大鹿靖明 ジャーナリスト・ノンフィクション作家(朝日新聞編集委員)

 倒産して再建中の日本航空(JAL)が国内線のファーストクラスを「無料」でばらまいていることが明らかになった。

 

 JALはグループ社員4万人と1万4000人強のOBに「JALグループファミリークーポン」と称して国内線が半額になる優待券をばらまいていることも、AERA誌上で明らかになっている(AERA10月4日号)。倒産しても仰天のコスト感覚である。

 JALがばらまいているのは、「国内線ファーストクラス券引換証」なるものだ。
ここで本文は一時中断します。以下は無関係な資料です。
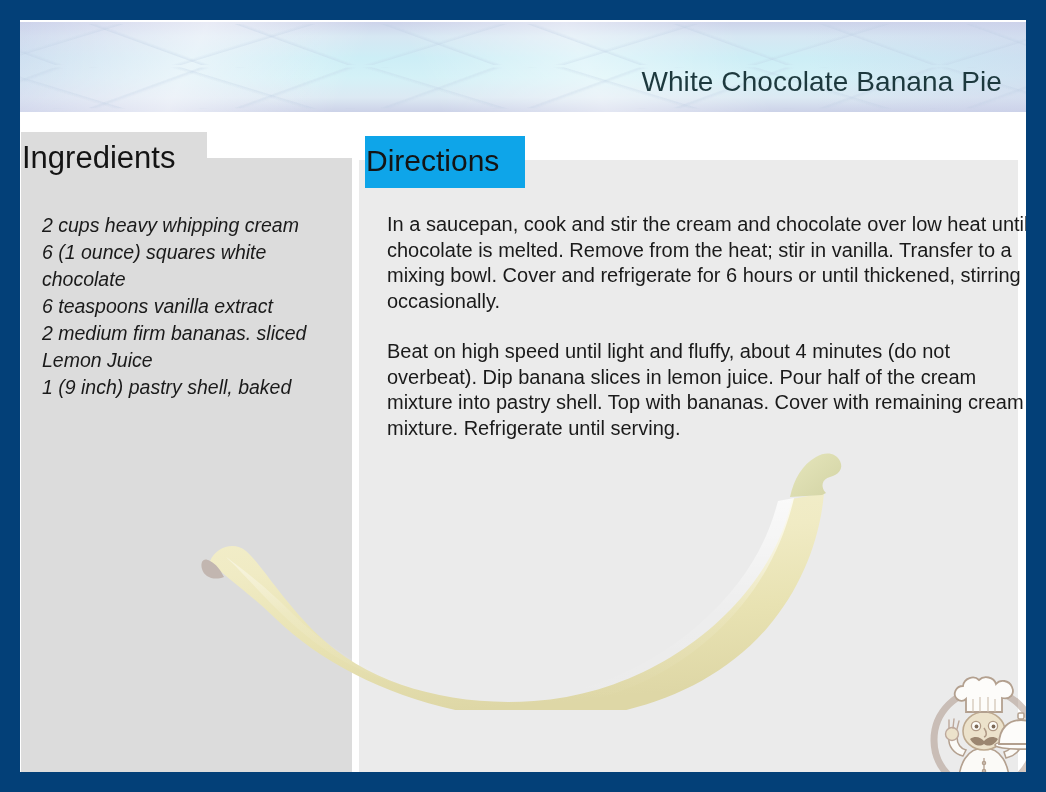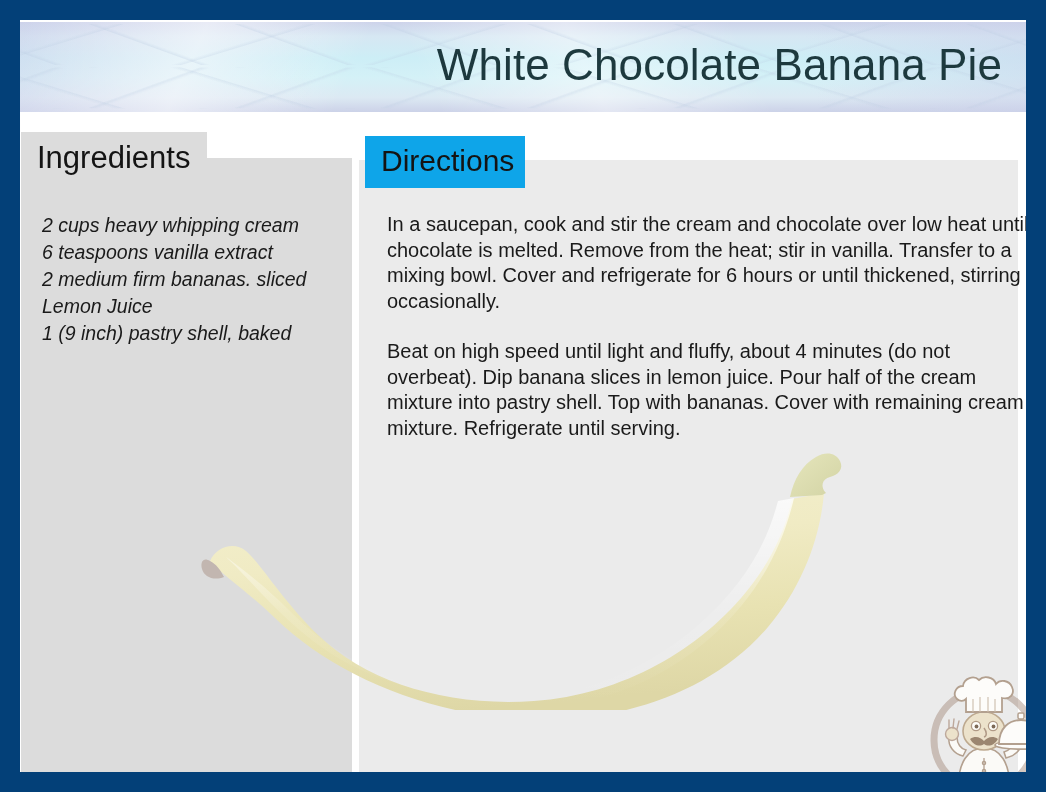--- a/index.html
+++ b/index.html
@@ -62,8 +62,8 @@
   .banner-title {
     position: absolute;
     right: 24px;
-    top: 21px;
-    font-size: 44px;
+    top: 38px;
+    font-size: 28px;
     line-height: 44px;
     color: #1d393e;
     letter-spacing: 0.1px;

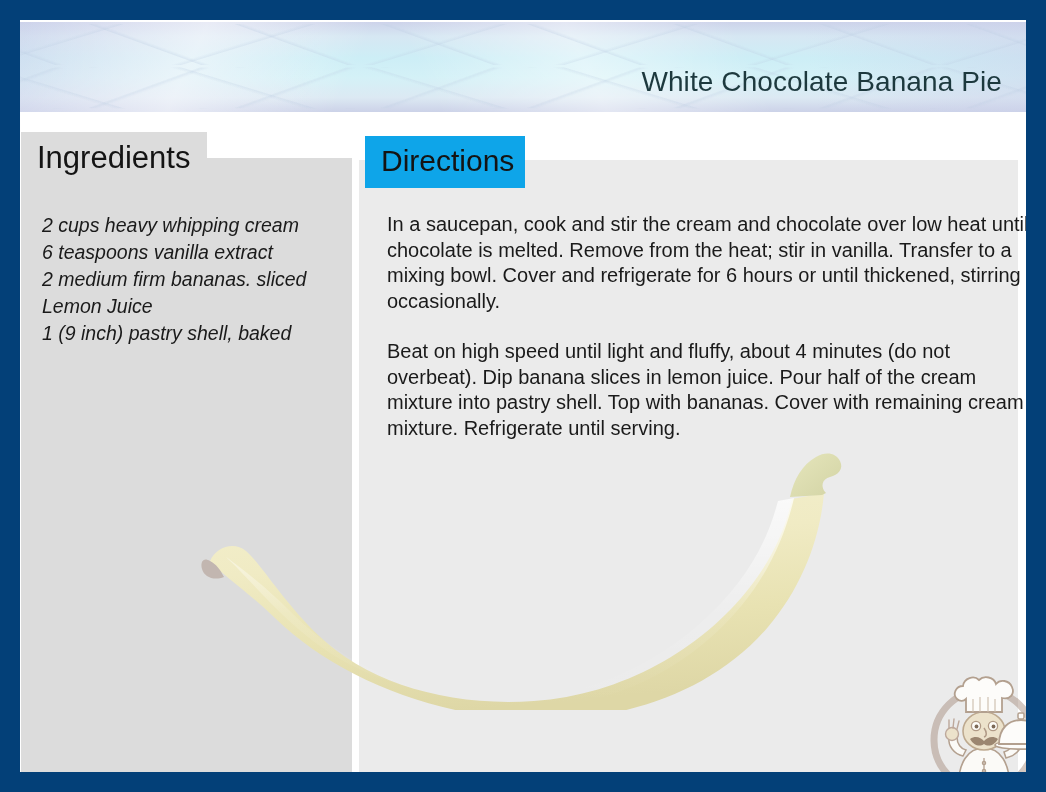--- a/index.html
+++ b/index.html
@@ -94,7 +94,7 @@
   .tab-header {
     position: absolute;
     box-sizing: border-box;
-    padding-left: 16px;
+    padding-left: 1px;
     color: #141414;
     white-space: nowrap;
   }

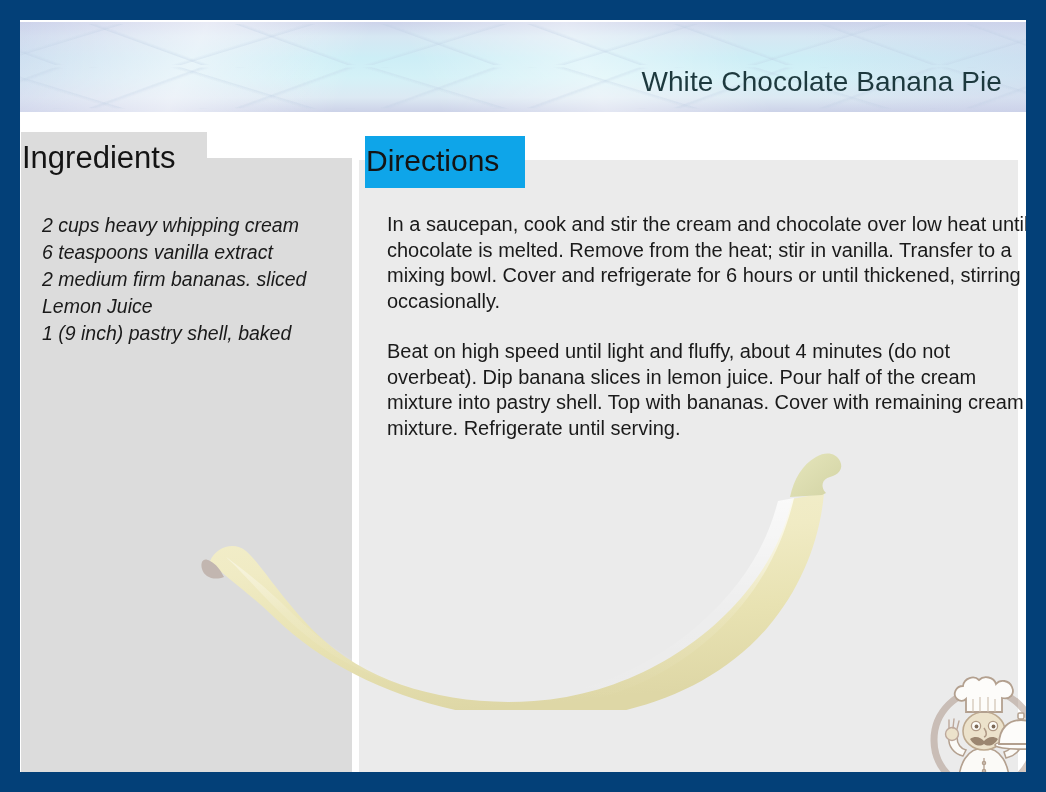--- a/index.html
+++ b/index.html
@@ -186,6 +186,7 @@
 
   <div class="ingredients-list">
     <div class="ingredient-line">2 cups heavy whipping cream</div>
+    <div class="ingredient-line">6 (1 ounce) squares white chocolate</div>
     <div class="ingredient-line">6 teaspoons vanilla extract</div>
     <div class="ingredient-line">2 medium firm bananas. sliced</div>
     <div class="ingredient-line">Lemon Juice</div>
普通運賃の値段だけで国内線のファーストクラスが乗れるので、ファーストクラス代金(8000円)がタダになる。国内線の幹線である東京-札幌、東京-福岡などで配っている。この「国内線ファーストクラス券引換証」とは、JALの説明によると、大口利用者である大企業むけに、いわば試乗券として配っているのだという。あくまでも販促という位置づけだという。

 これをそのまま受け止められないのが、ライバルの全日本空輸(ANA)である。

「8000円分の減収覚悟の上、立派なお試し券を印刷して、丁寧な専用封筒をあしらい、説明書を添えての配布ですから、相当のコストがかかっているのではないでしょうか」と、ANAの担当者はJALの動きを怪しむ。倒産したうえ、放漫経営の惨状が頻繁に報道されることによるイメージダウンから、国内線のJAL離れは進んでいる。ANAに優良顧客が流れることを恐れ、顧客の囲い込みのための、なりふり構わぬサービスとしかANAには見えない。